Well, I’ll stick with it. Mick Jagger has a reputation for being a control freak, and the other albums, for all their raw power, are just a little too perfect. “Exile,” largely recorded while the band members were literally tax exiles holed up in France, is right on the verge of veering out of control, more Keith than Mick. Not to glorify drug use, but Richards had a raging heroin habit at the time, and that led to some weird lineups, such as guitarist Mick Taylor playing bass on “Tumbling Dice” instead of Bill Wyman.

Let me linger on “Tumbling Dice” for a moment, because I think it’s the Stones’ single greatest song — which is saying a lot. It opens with a classic Richards riff and features a gospel choir, supposedly inspired by Jagger’s attending the concert at which Aretha Franklin performed the songs that became her album “Amazing Grace” (No. 22). There are little touches that kill me every time I hear them. Charlie Watts marking time during the outro, only to come crashing back in. Keith’s now-you-hear-him-now-you-don’t harmonies. Mick’s wail seguing perfectly into a slide guitar. Something magical and desperate was captured that night. I’ve only seen the Stones once, but I’ve listened to “Tumbling Dice” on several live albums, and it’s flat and uninspiring by comparison. That’s really saying something for a band whose songs usually sound better live than in the studio.

Beyond that, it’s hard to pick favorites. “Rocks Off” for the great line “The sunshine bores the daylights out of me.” “Happy,” maybe Keith’s best vocal performance. “Hip Shake,” “Casino Boogie,” “Torn & Frayed,” “Turd on the Run,” “Ventilator Blues,” “Just Want to See His Face” — what we used to call deep album cuts, with a ragged, not-quite-finished quality. “Black Angel,” “Loving Cup,” “Let It Loose” and “All Down the Line” are all melodic and beautiful while still rocking hard.

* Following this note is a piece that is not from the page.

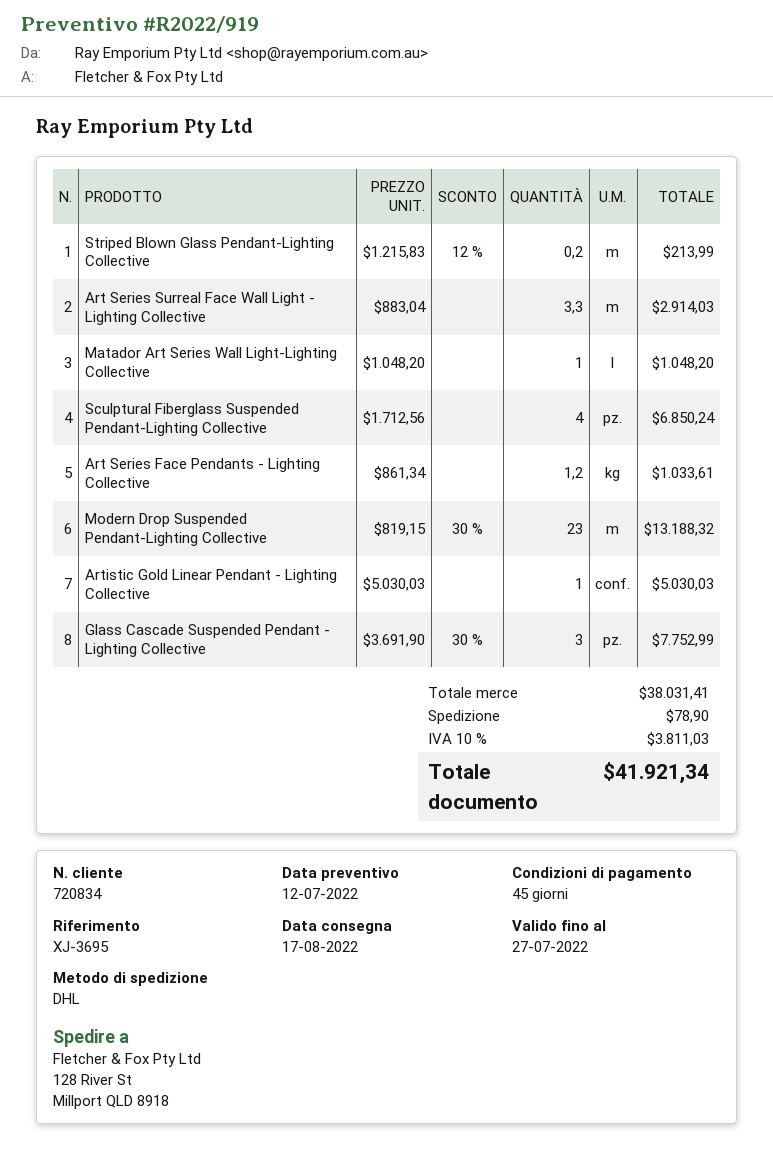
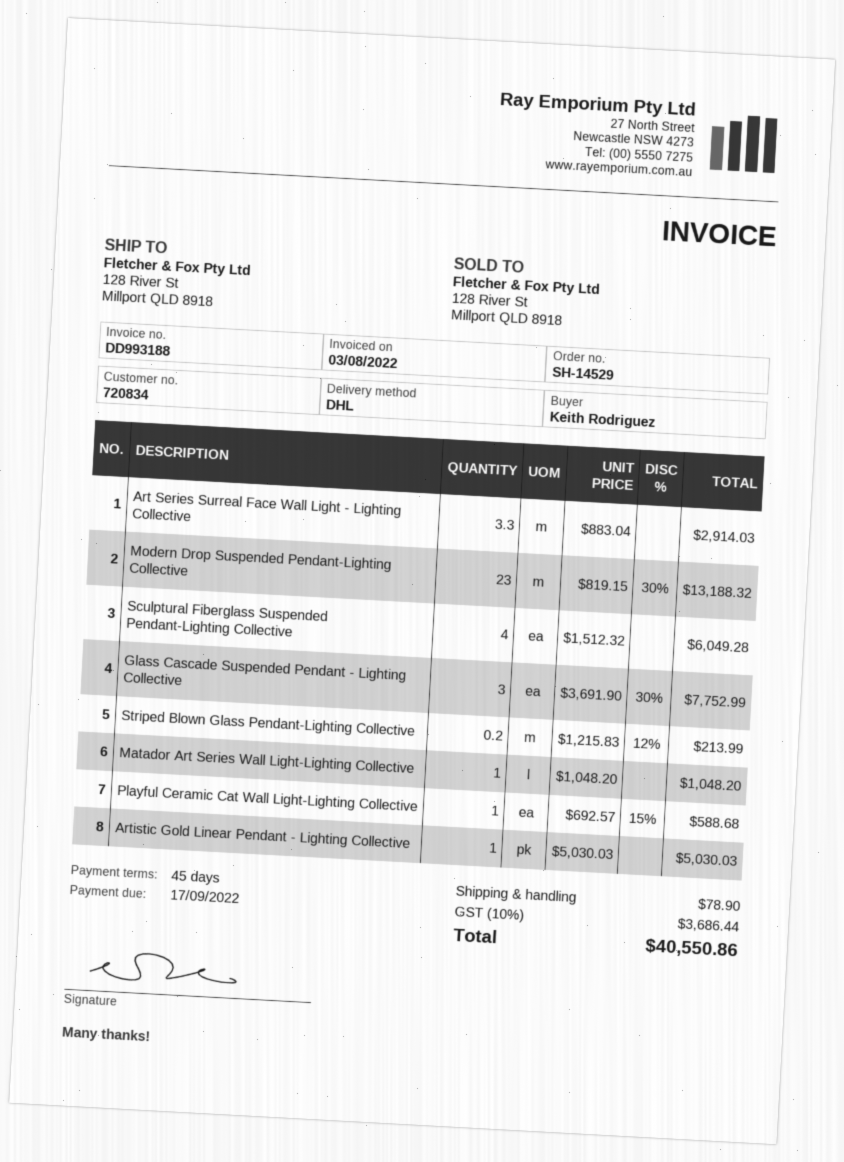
Sculptural Fiberglass Suspended Pendant-Lighting Collective: 4 x 1712.56 = 6850.24 -> 4 x 1512.32 = 6049.28
Art Series Face Pendants - Lighting Collective: 1.2 x 861.34 = 1033.61 -> none
Playful Ceramic Cat Wall Light-Lighting Collective: none -> 1 x 692.57 - 15% = 588.68
tax: 10% = 3811.03 -> 10% = 3686.44
total: 41921.34 -> 40550.86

The Stones recorded some fine albums after “Exile,” most notably “Black and Blue” (1976) and “Some Girls” (1978). And they’ve remained an excellent live band, not to mention a vibrant cultural force well into their 70s. From “Satisfaction” to their COVID song, “Living in a Ghost Town,” they have been a welcome presence in our lives for more than 50 years.

On “Exile,” though, they achieved something higher: transcendence.